### WORK TO COMPLETE
In the data below, find every line that has the string "Report", and copy it.

### EXERCISE DATA
____

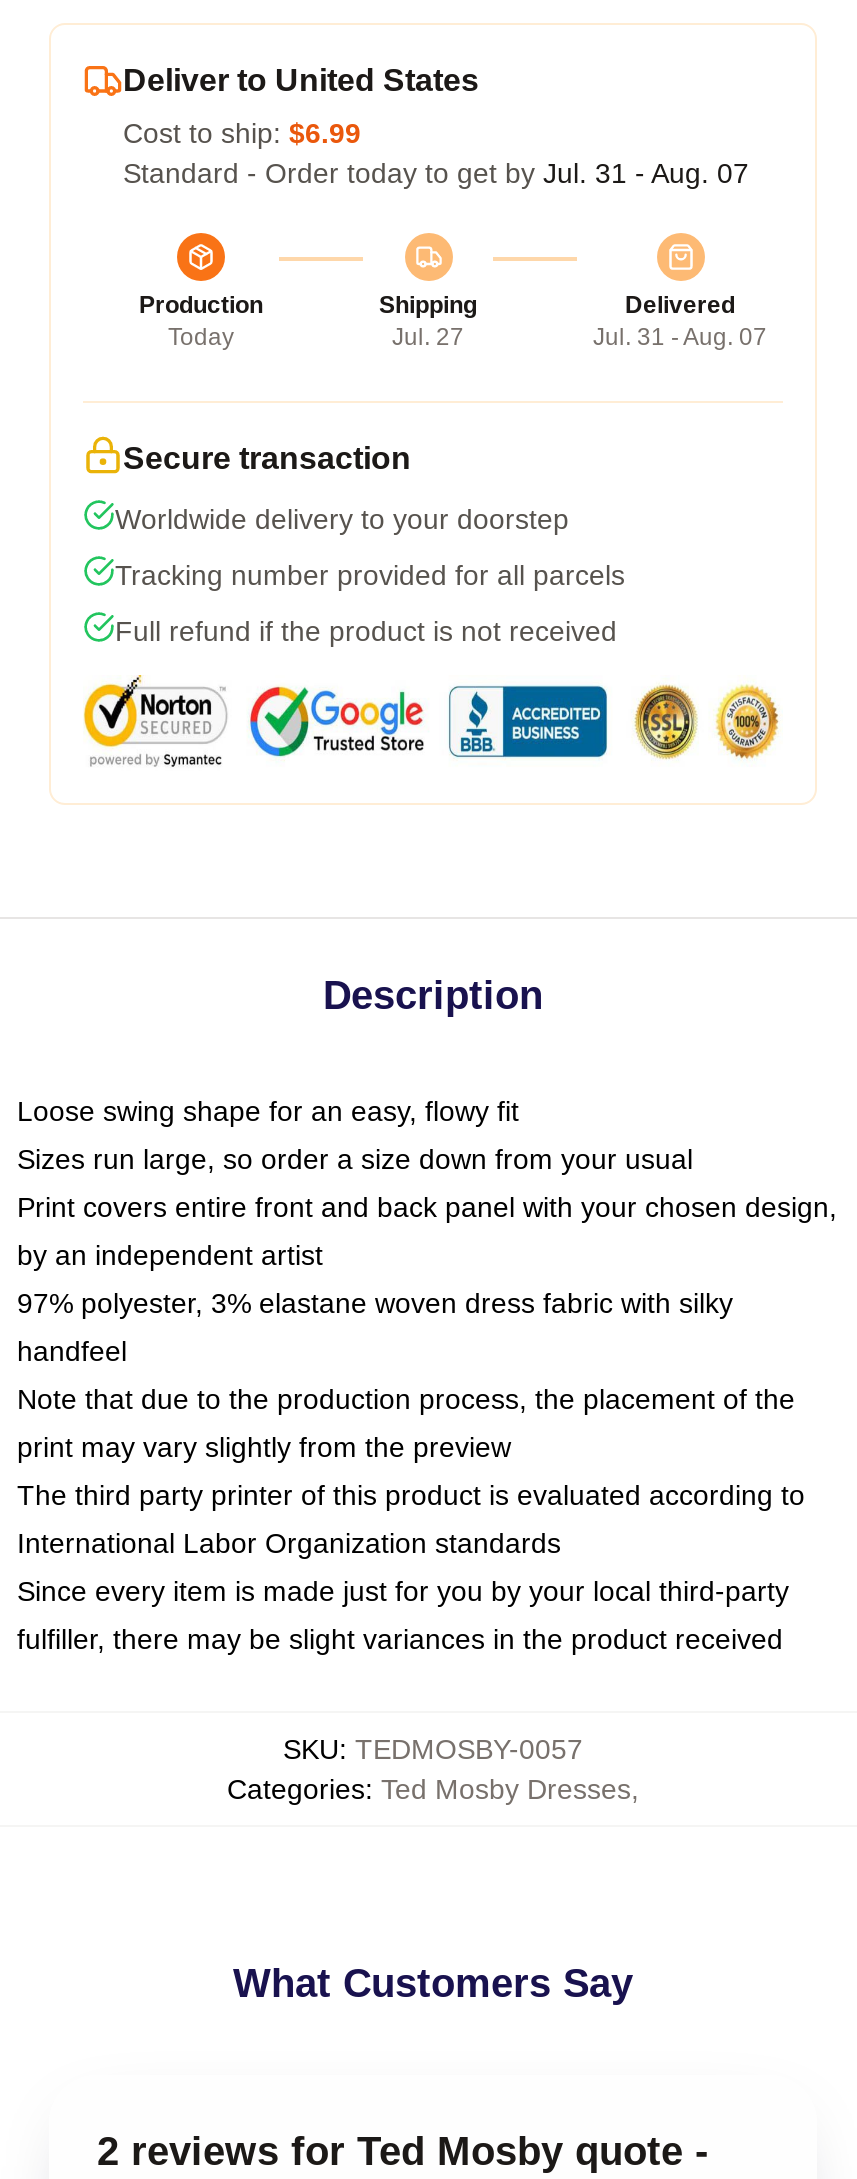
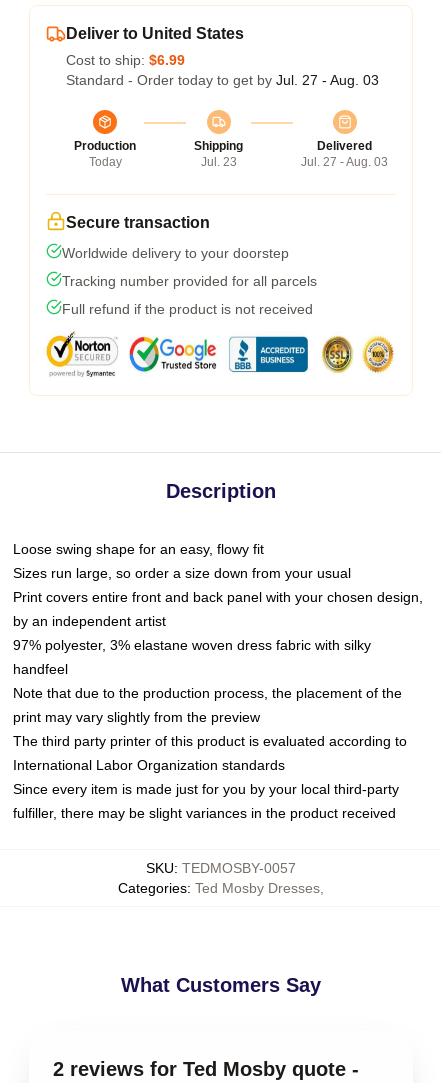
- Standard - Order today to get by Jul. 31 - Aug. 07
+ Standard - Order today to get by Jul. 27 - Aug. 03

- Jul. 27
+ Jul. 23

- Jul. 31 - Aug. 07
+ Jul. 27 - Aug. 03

____

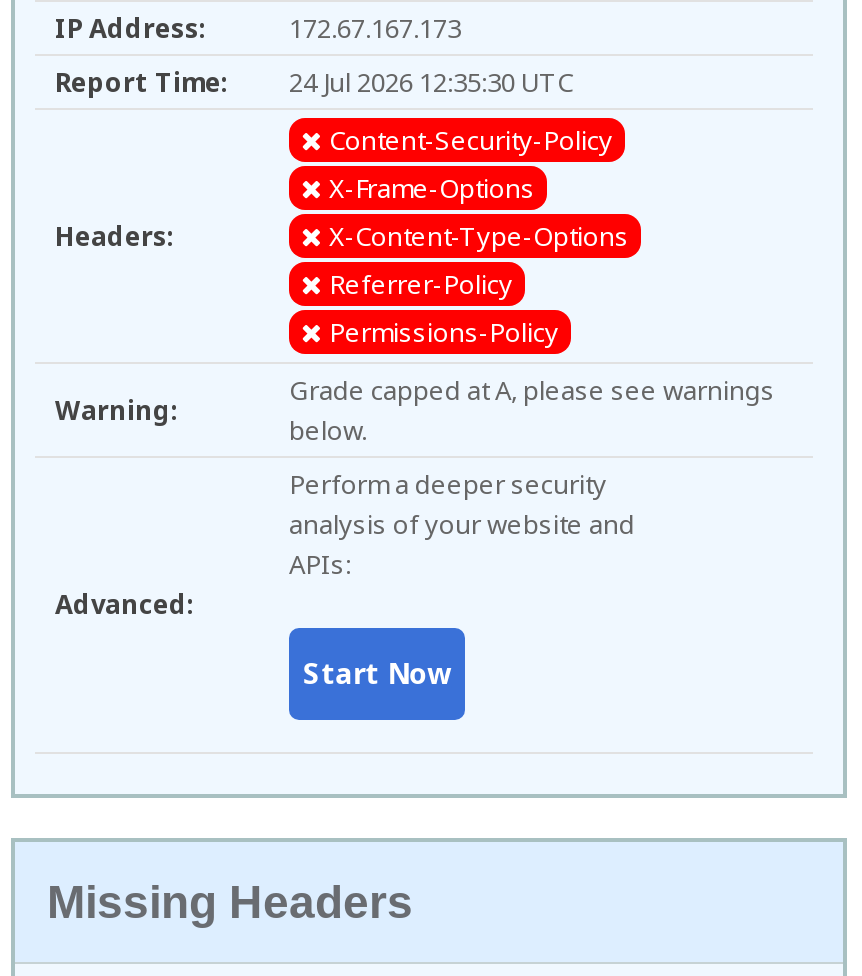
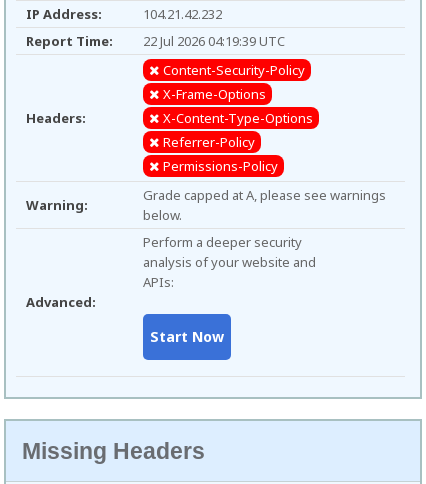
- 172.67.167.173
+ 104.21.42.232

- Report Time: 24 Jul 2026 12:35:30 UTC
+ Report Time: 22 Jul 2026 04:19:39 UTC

____

### EXERCISE OUTPUT
- Report Time: 24 Jul 2026 12:35:30 UTC
+ Report Time: 22 Jul 2026 04:19:39 UTC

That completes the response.